In New York no-fault insurance litigation, proving or disproving mailing and receipt of claim forms represents a recurring battleground. Healthcare providers must mail claim forms to insurance carriers within statutory time limits to preserve their right to payment. Carriers, conversely, sometimes defend claims by asserting non-receipt, arguing that claims were never received and therefore were never properly submitted. These mailing disputes require parties to navigate complex evidentiary rules regarding presumptions, personal knowledge requirements, and proof of office practices.
The mailbox rule creates a rebuttable presumption that properly addressed, stamped, and mailed items are received by the addressee. This presumption aids plaintiffs by shifting the burden to defendants to prove non-receipt. However, the presumption only arises when the plaintiff adequately proves mailing through testimony or affidavits establishing the mailing process. Proof of mailing typically requires evidence that the item was properly addressed, had sufficient postage, and was deposited in an official mail receptacle.
Conversely, insurance carriers seeking to establish non-receipt face significant evidentiary challenges. Generic assertions that no record exists of receiving a claim prove insufficient. Instead, carriers must produce affidavits from individuals with personal knowledge of the carrier’s mail handling practices, explaining how mail is received, processed, and recorded, and attesting that no record exists of the specific claim despite diligent search.
Case Background
Medcare Supply, Inc. v Farmers New Century Ins. Co., 2014 NY Slip Op 51752(U)(App. Term 1st Dept. 2014) arose from a no-fault collection action where Medcare Supply sought payment from Farmers Insurance for medical supplies provided to an insured. Farmers moved for summary judgment dismissing the complaint, arguing that it never received Medcare’s claim forms and therefore the claims were never timely filed.

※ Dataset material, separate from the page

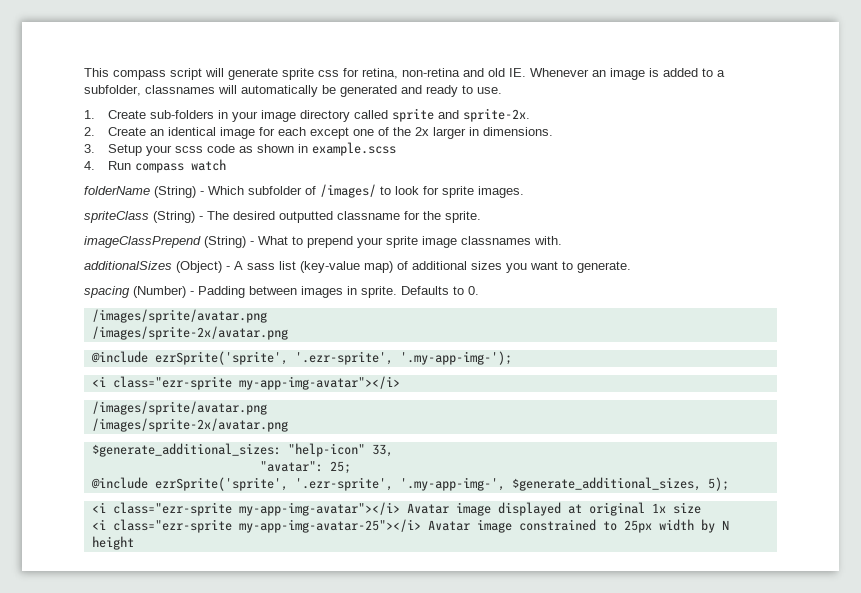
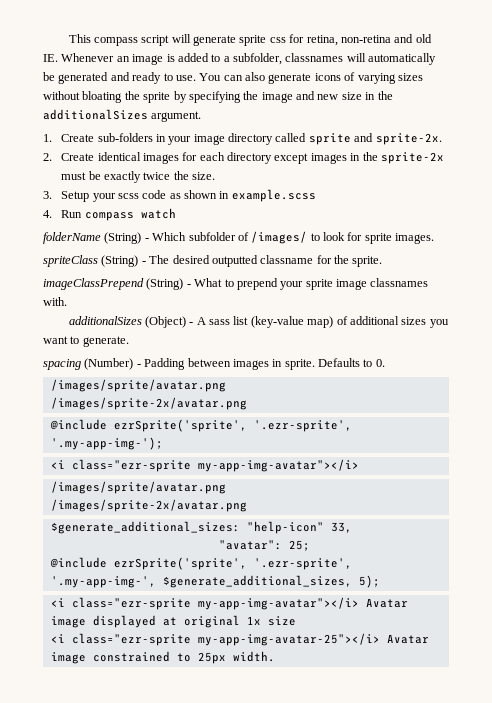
(502, 90) none -> [199,72,423,84] [43,91,393,103] [43,109,202,122] You can also generate icons of varying sizes without bloating the sprite by specifying the image and new size in the additionalSizes argument.
[150,127,554,139] an identical image for each except one of the 2x larger in dimensions. -> [97,152,444,164] [61,171,216,183] identical images for each directory except images in the sprite-2x must be exactly twice the size.
[658,519,729,533] [91,536,134,550] width by N height -> [232,651,275,662] width.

In support of its non-receipt defense, Farmers submitted an affidavit from a claims representative employed in the carrier’s Hicksville, New York office. The affiant stated that he had searched the office’s paper and computer files but found no record of receiving Medcare’s no-fault claim. Based on this absence of records, Farmers argued it had established prima facie that the claims were never received.
However, a critical limitation undermined Farmers’ affidavit. The no-fault claim was supposed to be mailed to Farmers’ designated mailing address in Oklahoma City, not to the Hicksville office where the affiant worked. The affiant acknowledged having no personal knowledge of the practices and procedures for handling no-fault claims sent to the Oklahoma City office. The affiant could only attest to the Hicksville office’s records and practices.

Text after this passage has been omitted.